'''

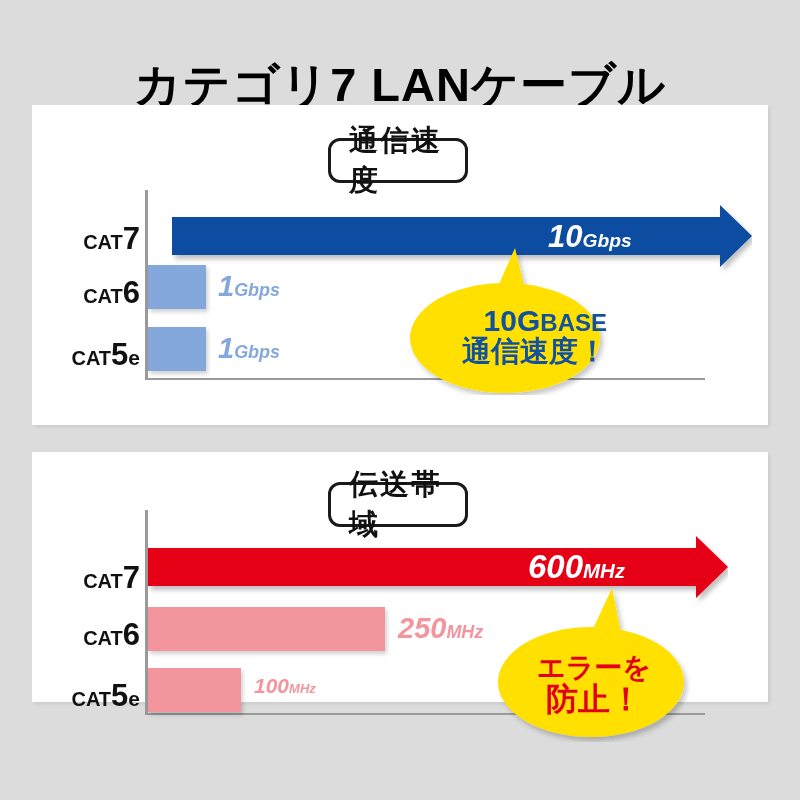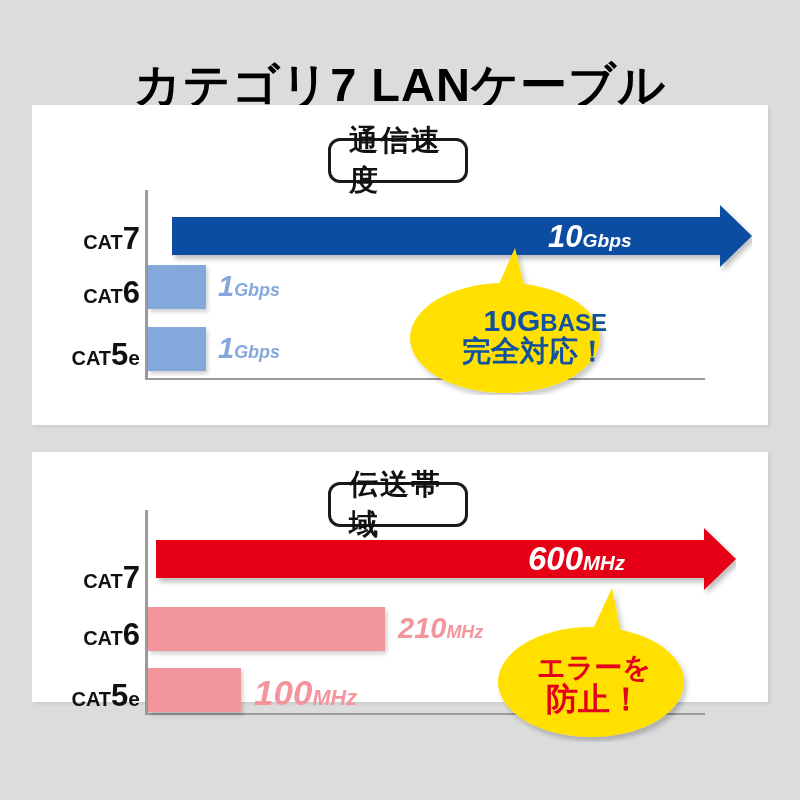--- a/index.html
+++ b/index.html
@@ -152,7 +152,7 @@
       </svg>
       <div class="btext" style="top:76px;text-align:right;">
         <span class="l1"><span>10G</span><span class="sm">BASE</span></span>
-        <span class="l2">完全対応！</span>
+        <span class="l2">通信速度！</span>
       </div>
     </div>
   </div>

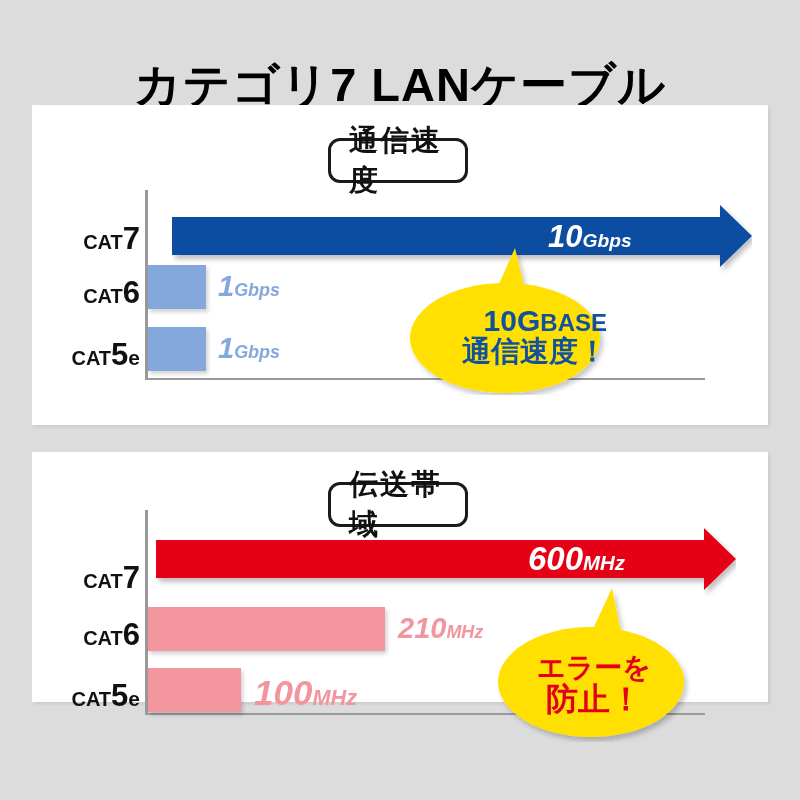--- a/index.html
+++ b/index.html
@@ -169,7 +169,7 @@
     <div class="cat-label" style="left:8px;top:110px;width:100px;">
       <span class="small">CAT</span><span class="big">7</span>
     </div>
-    <div class="bar" style="left:116px;top:76px;width:580px;height:60px;padding-left:8px;">
+    <div class="bar" style="left:116px;top:84px;width:580px;height:60px;">
       <svg width="580" height="78" viewBox="0 0 580 78">
         <defs>
           <filter id="sh2" x="-20%" y="-20%" width="150%" height="160%">

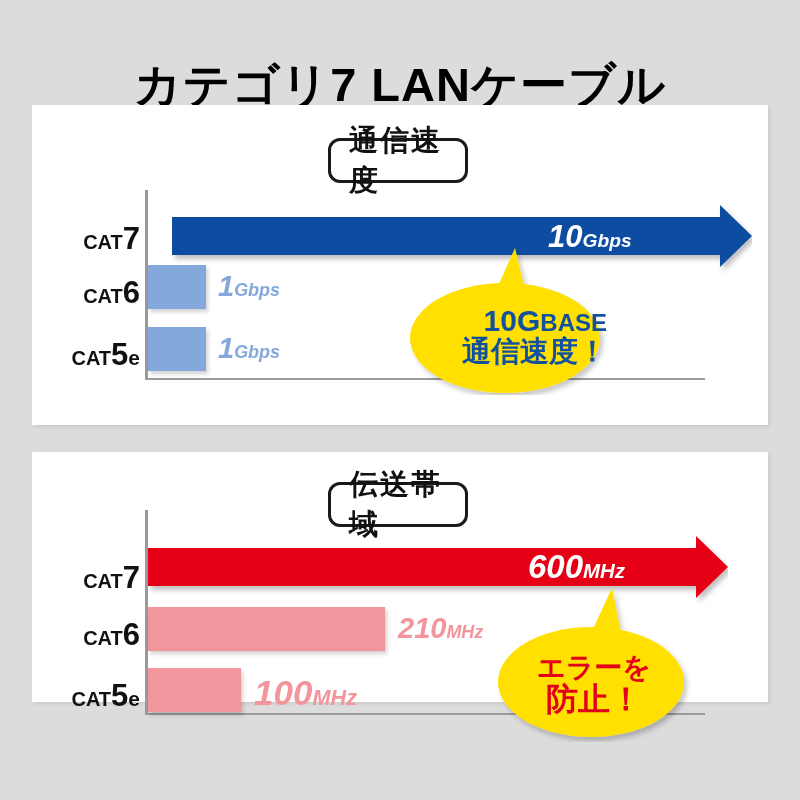--- a/index.html
+++ b/index.html
@@ -188,7 +188,7 @@
     </div>
     <div class="bar bar-shadow" style="left:116px;top:155px;width:237px;height:44px;background:#f2959c;"></div>
     <div class="val" style="left:366px;top:162px;font-size:29px;color:#f2959c;">
-      <span>210</span><span class="unit">MHz</span>
+      <span>250</span><span class="unit">MHz</span>
     </div>
 
     <div class="cat-label" style="left:2px;top:228px;width:106px;">

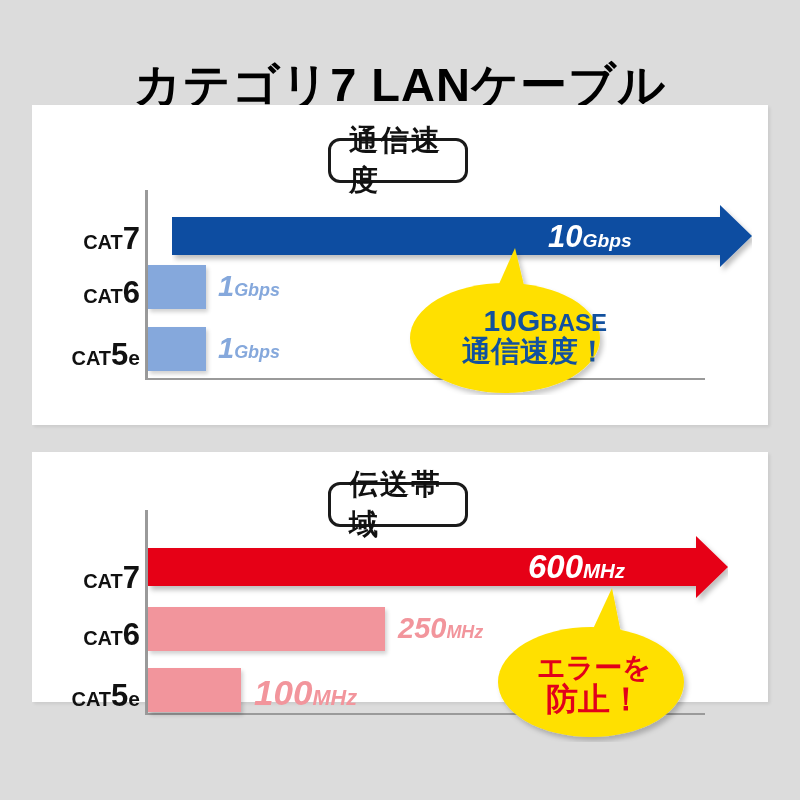--- a/index.html
+++ b/index.html
@@ -195,7 +195,7 @@
       <span class="small">CAT</span><span class="big">5</span><span class="suffix">e</span>
     </div>
     <div class="bar bar-shadow" style="left:116px;top:216px;width:93px;height:44px;background:#f2959c;"></div>
-    <div class="val" style="left:222px;top:223px;font-size:35px;color:#f2959c;">
+    <div class="val" style="left:222px;top:223px;font-size:21px;color:#f2959c;">
       <span>100</span><span class="unit">MHz</span>
     </div>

'''

PROBLEM REQUIREMENTS: Among the entries above, determine how many lines hold the string "unit" and report that number alone.

ANSWER BOX: 3